[Openais] Re: confchg_fn, cluster membership, etc.

Fri Sep 10 14:18:21 PDT 2004

On Fri, 2004-09-10 at 13:48, Mark Haverkamp wrote:
> On Fri, 2004-09-10 at 13:30, Steven Dake wrote:
> > On Fri, 2004-09-10 at 10:23, Mark Haverkamp wrote:
> > > Steve,
> > > 
> > > I've been looking at the configuration change function and what I get
> > > when it is called.
> > > 
> > > When I start the first aisexec, I see that I am the only node.  This
> > > makes sense.
> > > 
> > > When I start a second aisexec, It first sees itself as the only node in
> > > the cluster.  (Does this mean that for a short time there are two
> > > clusters?) Then the config function gets called again and I see that the
> > > first node joined.  The first node on the other hand sees that the
> > > second node joined (which seems to be the correct view).  I would think
> > > that each node should see the same view of the cluster with regard to
> > > who is joining and who was already a member.  Is it possible to have
> > > each node have the same idea of who has joined and who was already a
> > > member?
> > > 
> > 
> > There is a good reason there are two configuration changes.  The first
> > configuration (called a transistional configuration) indicates who has
> > left the configuration.  The second configuration (called the regular
> > configuration) specifies who has joined the configuration.
> 
> Are these transitions visible via the config change function?  What I
> see on the second node that I start is this:
> 
> 
> L(4): AIS Executive Service: Copyright (C) 2002-2004 MontaVista
> Software, Inc.
> L(4): entering GATHER state.
> L(4): SENDING attempt join because this node is ring rep.
> New queue for ip 192.168.1.17
> L(5): Evt exec init request
> L(4): AIS Executive Service: started and ready to receive connections.
> L(4): Got attempt join from 192.168.1.8
> L(4): CONSENSUS reached!
> Got membership form token
> Got membership form token
> conf_desc_list 2
> highest seq 0 0
> highest seq 1 0
> setting barrier seq to 1
> EVS STATE group arut 0 gmi arut 0 highest 0 barrier 1 starting group
> arut 0
> EVS STATE group arut 1 gmi arut 1 highest 0 barrier 1 starting group
> arut 1
> L(4): EVS recovery of messages complete, transitioning to operational.
> CONFCHG ENTRIES 1

this is the transitional configuration

> L(4): CLM CONFIGURATION CHANGE
> L(4): New Configuration:
> L(4):   192.168.1.17
> L(4): Members Left:
> L(4): Members Joined:
> L(5): Evt conf change
> L(5): m 1, j 0, l 0
> New queue for ip 192.168.1.8

this is the regular configuration

> L(4): CLM CONFIGURATION CHANGE
> L(4): New Configuration:
> L(4):   192.168.1.8
> L(4):   192.168.1.17
> L(4): Members Left:
> L(4): Members Joined:
> L(4):   192.168.1.8
> L(5): Evt conf change
> L(5): m 2, j 1, l 0
> L(4): got nodejoin message 192.168.1.17
> L(4): got nodejoin message 192.168.1.8
> L(3): Token being retransmitted.
> L(3): Token loss in OPERATIONAL.
> L(4): entering GATHER state.
> L(4): SENDING attempt join because this node is ring rep.
> L(4): I am the only member.

this is the transitional configuraiton

> L(4): CLM CONFIGURATION CHANGE
> L(4): New Configuration:
> L(4):   192.168.1.17
> L(4): Members Left:
> L(4):   192.168.1.8
> L(4): Members Joined:
> L(5): Evt conf change
> L(5): m 1, j 0, l 1
> 

There is no regular configuration because the processor is the only
member.  The code is broken and should return the regular configuration
too even in this "single processor" state.

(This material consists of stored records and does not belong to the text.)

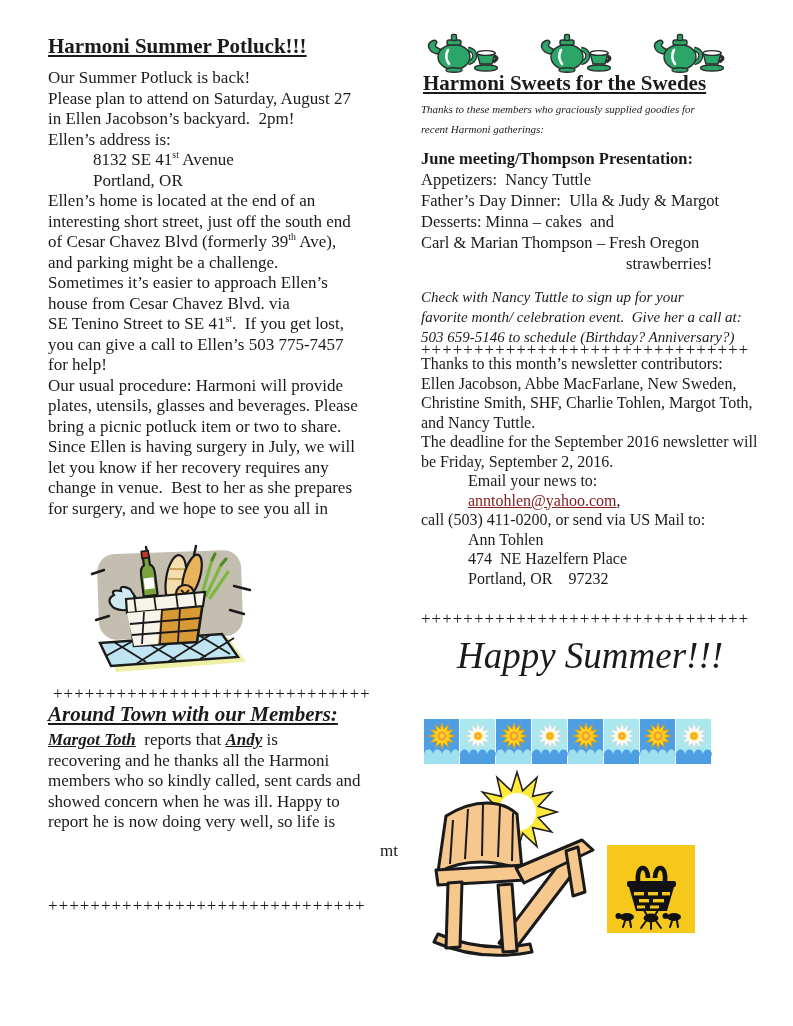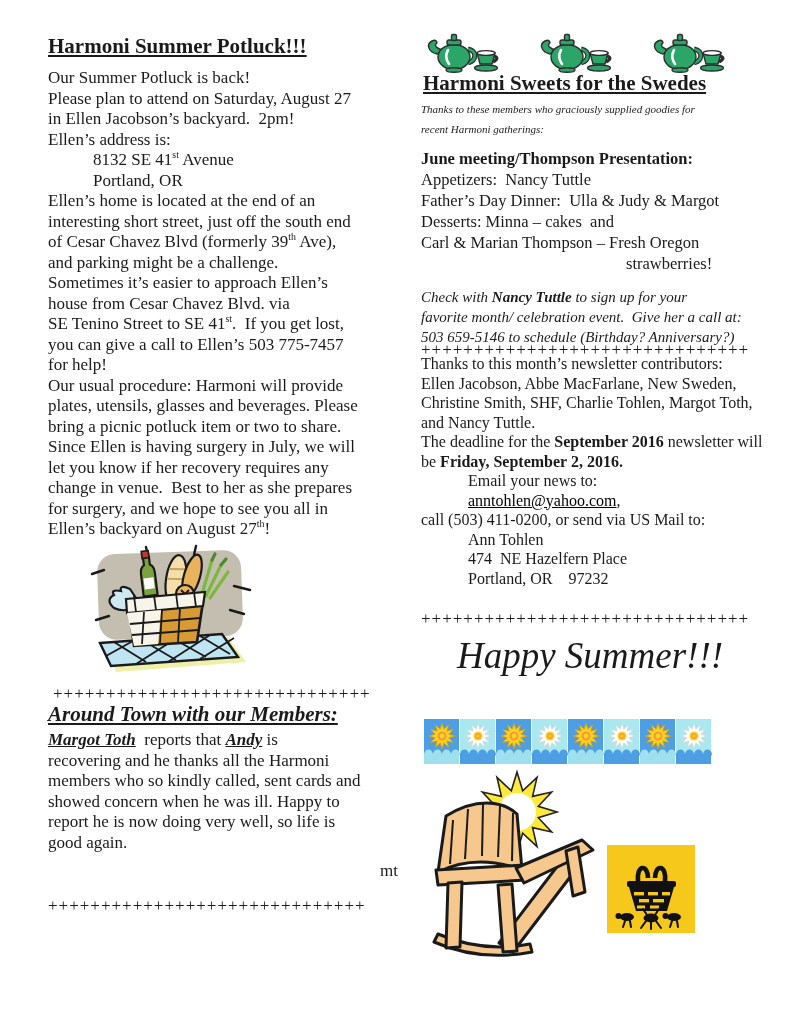--- a/index.html
+++ b/index.html
@@ -11,7 +11,7 @@
   .ind { padding-left:45px; }
   sup { font-size:0.58em; vertical-align:super; line-height:0; }
   .plus { font-size:17px; letter-spacing:1px; white-space:pre; }
-  .b { font-weight:bold; }
+  .b { font-weight:normal; }
   .bname { font-weight:bold; font-style:italic; text-decoration:underline; }
 
   

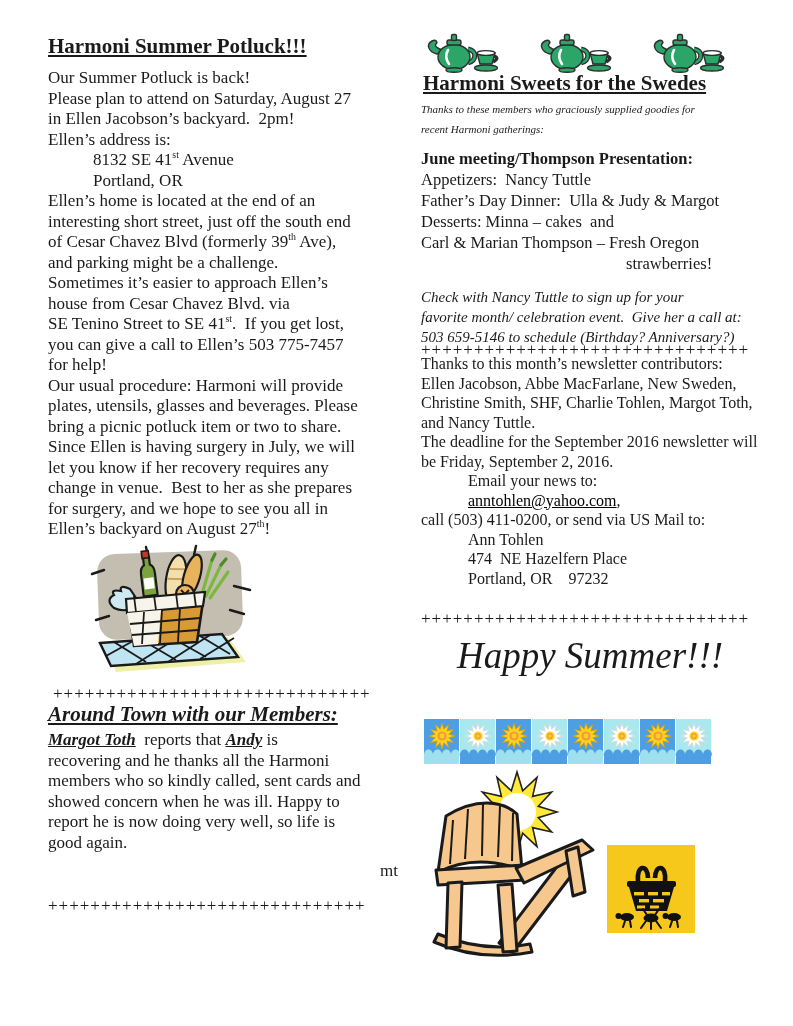--- a/index.html
+++ b/index.html
@@ -39,7 +39,7 @@
   #contrib { left:421px; top:354px; }
   #contrib .cln { font-size:16px; line-height:19.5px; white-space:pre; }
   .cind { padding-left:47px; }
-  .link { color:#000000; text-decoration:underline; cursor:pointer; }
+  .link { color:#7f1d1d; text-decoration:underline; cursor:pointer; }
   #rplus2 { left:421px; top:609px; }
   #happy { left:420px; top:634px; width:340px; text-align:center;
            font-size:37px; font-style:italic; white-space:pre; }

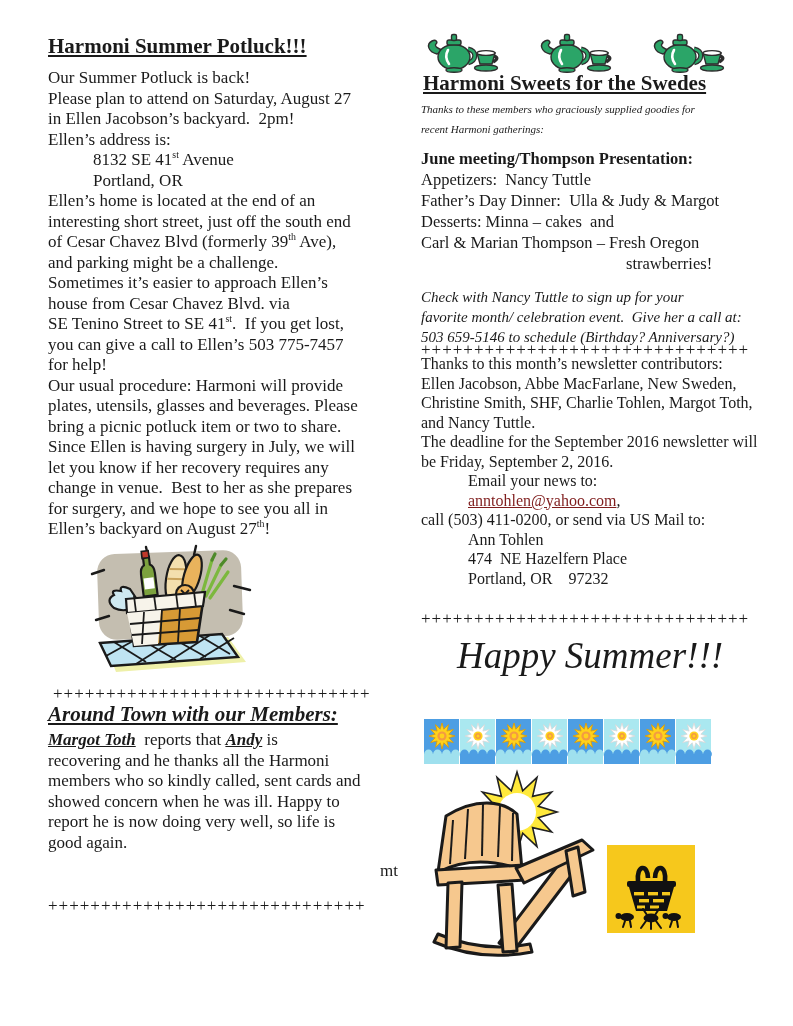--- a/index.html
+++ b/index.html
@@ -76,7 +76,6 @@
     <div class="ln">let you know if her recovery requires any</div>
     <div class="ln">change in venue.  Best to her as she prepares</div>
     <div class="ln">for surgery, and we hope to see you all in</div>
-    <div class="ln"><span>Ellen’s backyard on August 27</span><sup>th</sup><span>!</span></div>
   </div>
 
   <svg class="abs" id="picnic" width="178" height="134" viewBox="0 0 178 134">

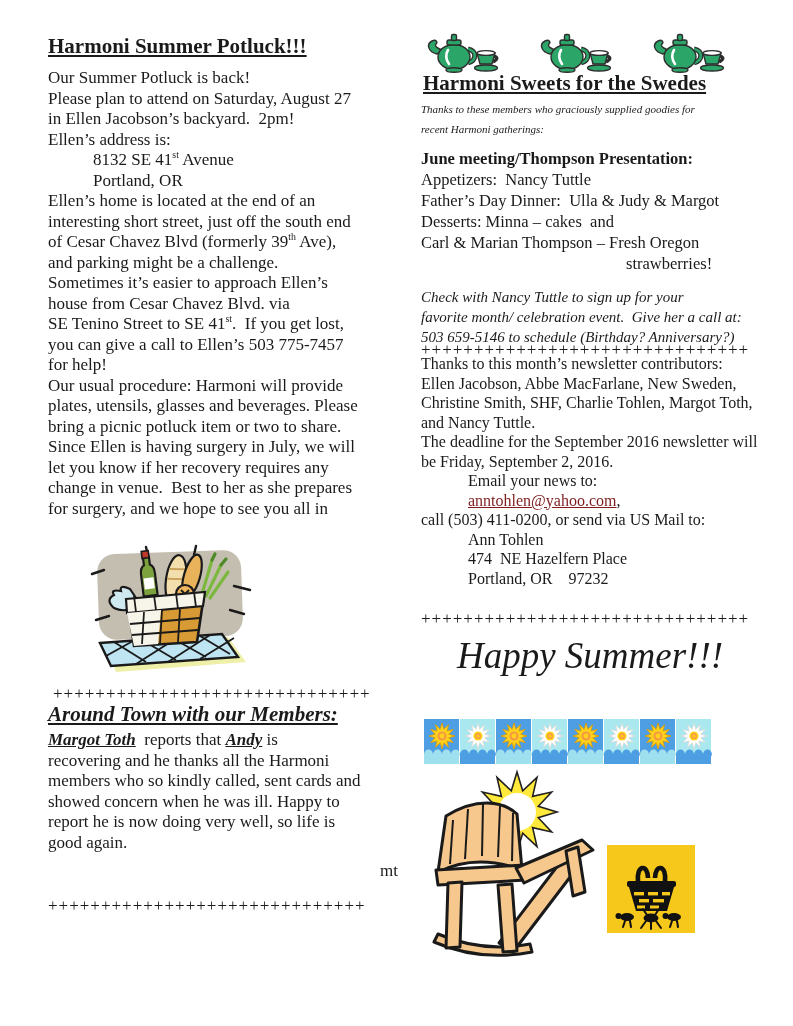--- a/index.html
+++ b/index.html
@@ -150,7 +150,6 @@
     <div class="ln">members who so kindly called, sent cards and</div>
     <div class="ln">showed concern when he was ill. Happy to</div>
     <div class="ln">report he is now doing very well, so life is</div>
-    <div class="ln">good again.</div>
     <div class="ln sig">mt</div>
   </div>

The broken code is in gmi.c around 2125.  There should be another call
to gmi_confchg_fn.

>  
> The first one says that there are no joiners, the second one shows
> joiners.  The final is when I killed the first node.
>  
> 
> 
> > 
> > When a partition is detected, all messages that are part of the old
> > configuration are delivered.  When a gap is detected in sequence
> > numbers, a transistional configuration is delivered, and then the
> > remaining messages that can be delivered are delivered.  Then the
> > regular configuration is delivered.  New messages are then delivered
> > under the new regular configuration.
> 
> Are you saying that there can be more than one cluster?  I would have
> thought that there is only one cluster and that if you weren't in it
> before but you are in it now, that you are the new guy and just joined.
> 

yes extended virtual syncrhony allows multiple partitions to operate at
the same time.  Although if they are operating and can see each other,
they will merge automatically.

> > 
> > This ensures that messages are delivered under the correct
> > configuration.
> > 
> > Philosophically I dont think its possible to specify, atleast with the
> > current vs messaging model, who has joined because of observer
> > relativity (see below).  The reason is that two partitions each with 4
> > processors could be operating seperately, and then merge.  So who would
> > be joining partition, and who would be the partition that was joined?
> 
> How do you insure data integrity if two partitions can operation
> independently?  What is to stop them from stomping on each other because
> they are unaware?  For instance if the ais lock service gets
> implemented, You can't have the two halves of the cluster think that
> they can take ownership of the same locks.
> 

This problem applies to AMF and LCK service.  All other services can
merge in some deterministic way.

Some researchers think a lock service is impossible to make work
reliabily.  I'd almost tend to agree with them, except I believe it is
possible to specify the network configuration to identify partitionable
elements.

For example

SWITCH A - SWITCH B

Switch A and Switch B could easily parititon.  So if you specified all
the nodes for switch A as one partition and all the nodes for switch B
as another partition, if they split, you could select an active
partition using some deterministic mechanism.  It may be though, that
you select a partition where the power has gone out and is gone.  Maybe
you could have some other mechanism to identify if switch A is really
dead.

There is no easy solution to the partition problem when only one active
partition should be selected.  In 2005, I'd like to tackle this problem,
and perhaps feedback whatever we learn into the SA Forum AIS
specifications.

Part of tackling this problem is implementing a multiring protocol that
can work in wide area (multi-site) networks.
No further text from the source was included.